# Kurt Masur dies



## Radames

> Kurt Masur, the music director emeritus of the New York Philharmonic, who was credited with transforming the orchestra from a sullen, lackluster ensemble into one of luminous renown, died on Saturday in Greenwich, Conn. He was 88.
> 
> The death was announced by the Philharmonic.


Long article about him in the NYTimes:
http://www.nytimes.com/2015/12/20/arts/music/kurt-masur-new-york-philharmonic-conductor-dies.html


----------



## jtbell

During my first year of graduate school at the University of Michigan, 1975-76, he conducted the Leipzig Gewandhaus Orchestra in Ann Arbor as part of a series of visiting orchestras for which I had a season ticket.

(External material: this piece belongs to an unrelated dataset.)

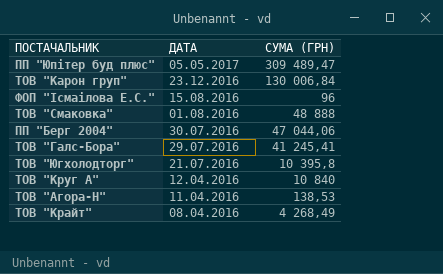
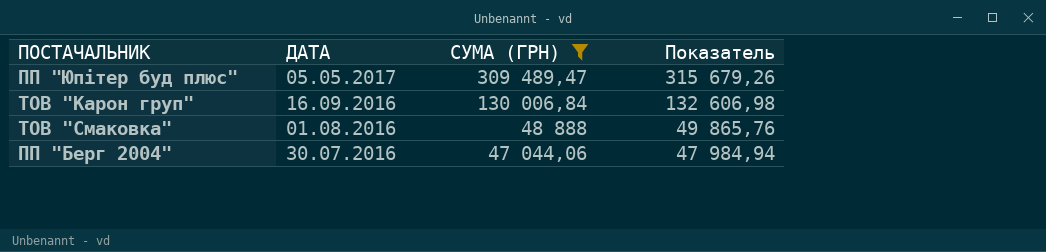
filter: none -> СУМА (ГРН) >= 47 044,06
column Показатель | formula: none -> [СУМА (ГРН)] * 1,02
ТОВ "Карон груп" | ДАТА: 23.12.2016 -> 16.09.2016

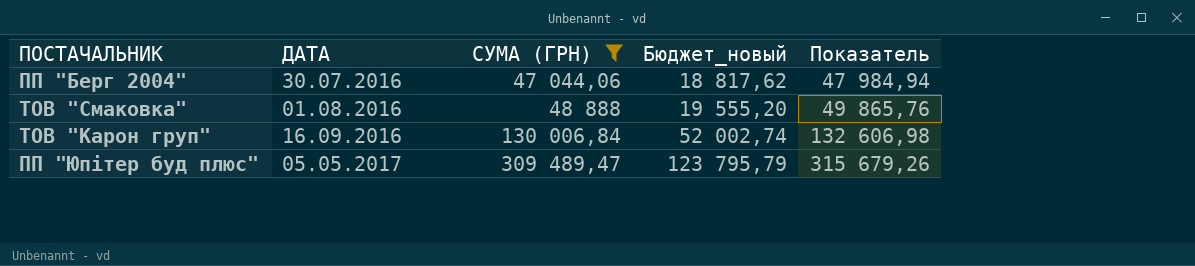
row order: ДАТА descending -> ДАТА ascending
column Бюджет_новый | formula: none -> [СУМА (ГРН)] * 0,4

The second half of the program was the Brahms First. At that time, as a relatively new classical-music buff, I wasn't too keen on the Brahms symphonies. I had the Szell/Cleveland recordings, and they (or the music) seemed kind of grey and "blah." I considered going home at intermission, but I figured, "hey, I've paid for this, I might as well stick it out."

The performance bowled me over. When it was over, I thought, "Wow, I didn't know Brahms could sound like this. Maybe the problem was Szell..."

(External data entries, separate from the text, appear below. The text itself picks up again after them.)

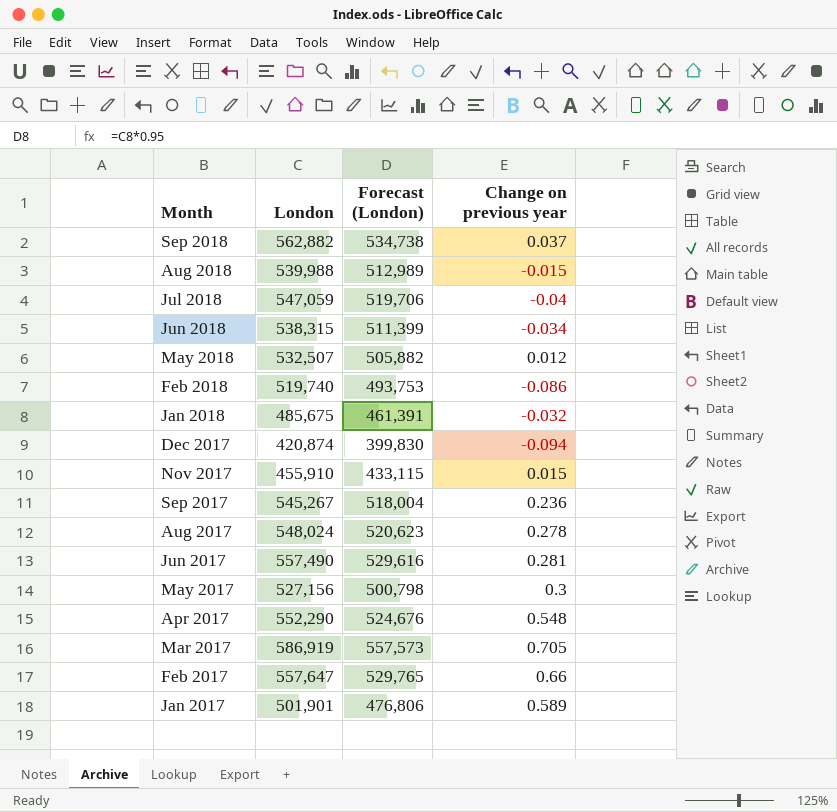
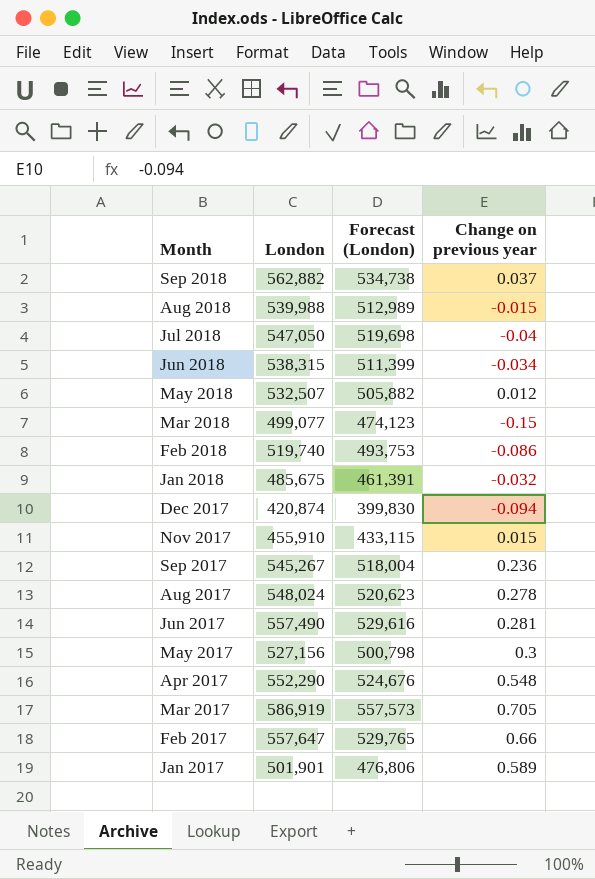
Jul 2018 | London: 547,059 -> 547,050
Jul 2018 | Forecast (London): 519,706 -> 519,698
row Mar 2018: none -> 499,077 | 474,123 | -0.15

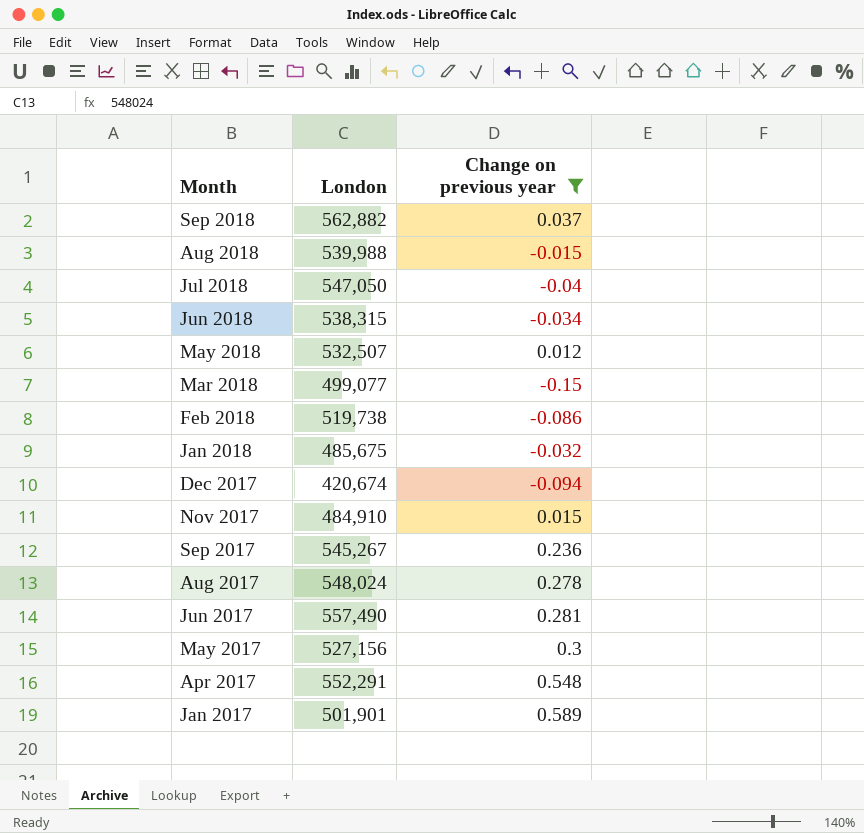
filter: none -> Change on previous year <= 0.589
column Forecast (London) | formula: [London] * 0.95 -> none
Feb 2018 | London: 519,740 -> 519,738
Dec 2017 | London: 420,874 -> 420,674
Nov 2017 | London: 455,910 -> 484,910
Apr 2017 | London: 552,290 -> 552,291

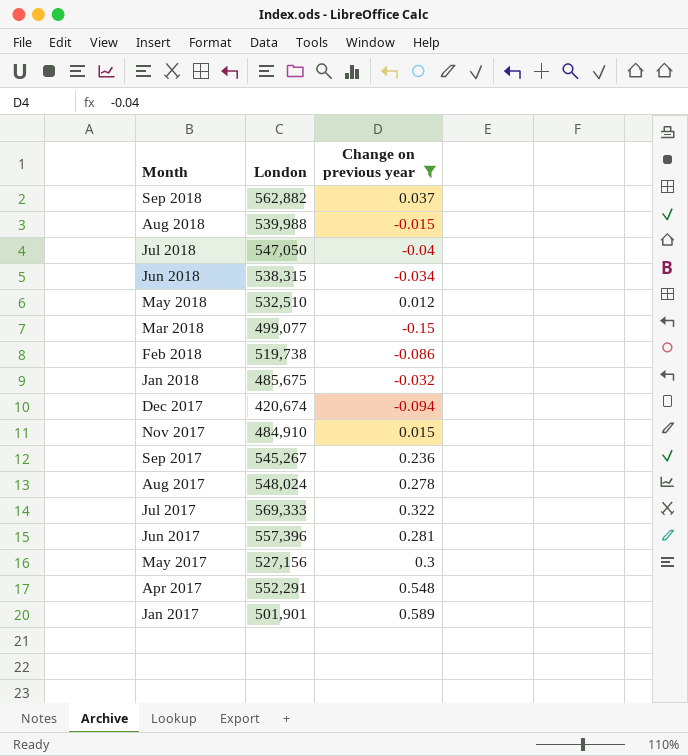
May 2018 | London: 532,507 -> 532,510
row Jul 2017: none -> 569,333 | 0.322
Jun 2017 | London: 557,490 -> 557,396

Later when I had some time, I dug out the Szell LPs and listened to them again, and they also sounded pretty good, after all. I chalked it up to changing tastes or increased "maturity" or whatever. Since then, whenever a piece or composer doesn't "click" with me, I file it away and give it another chance later. That strategy worked for Bruckner, too.


----------



## Stirling

*Kurt Masur*

Dead at 88. Lead, among others, NYPO.


----------



## Biwa

Sad news... http://www.npr.org/sections/thetwo-...of-orchestras-in-new-york-and-beyond-has-died

RIP


----------



## Pugg

Never cared about him, I have one recording (four last songs)
88 is a wonderful age to go.
That's life /


----------



## Triplets

jtbell said:


> During my first year of graduate school at the University of Michigan, 1975-76, he conducted the Leipzig Gewandhaus Orchestra in Ann Arbor as part of a series of visiting orchestras for which I had a season ticket.
> 
> The second half of the program was the Brahms First. At that time, as a relatively new classical-music buff, I wasn't too keen on the Brahms symphonies. I had the Szell/Cleveland recordings, and they (or the music) seemed kind of grey and "blah." I considered going home at intermission, but I figured, "hey, I've paid for this, I might as well stick it out."
> 
> The performance bowled me over. When it was over, I thought, "Wow, I didn't know Brahms could sound like this. Maybe the problem was Szell..."
> 
> Later when I had some time, I dug out the Szell LPs and listened to them again, and they also sounded pretty good, after all. I chalked it up to changing tastes or increased "maturity" or whatever. Since then, whenever a piece or composer doesn't "click" with me, I file it away and give it another chance later. That strategy worked for Bruckner, too.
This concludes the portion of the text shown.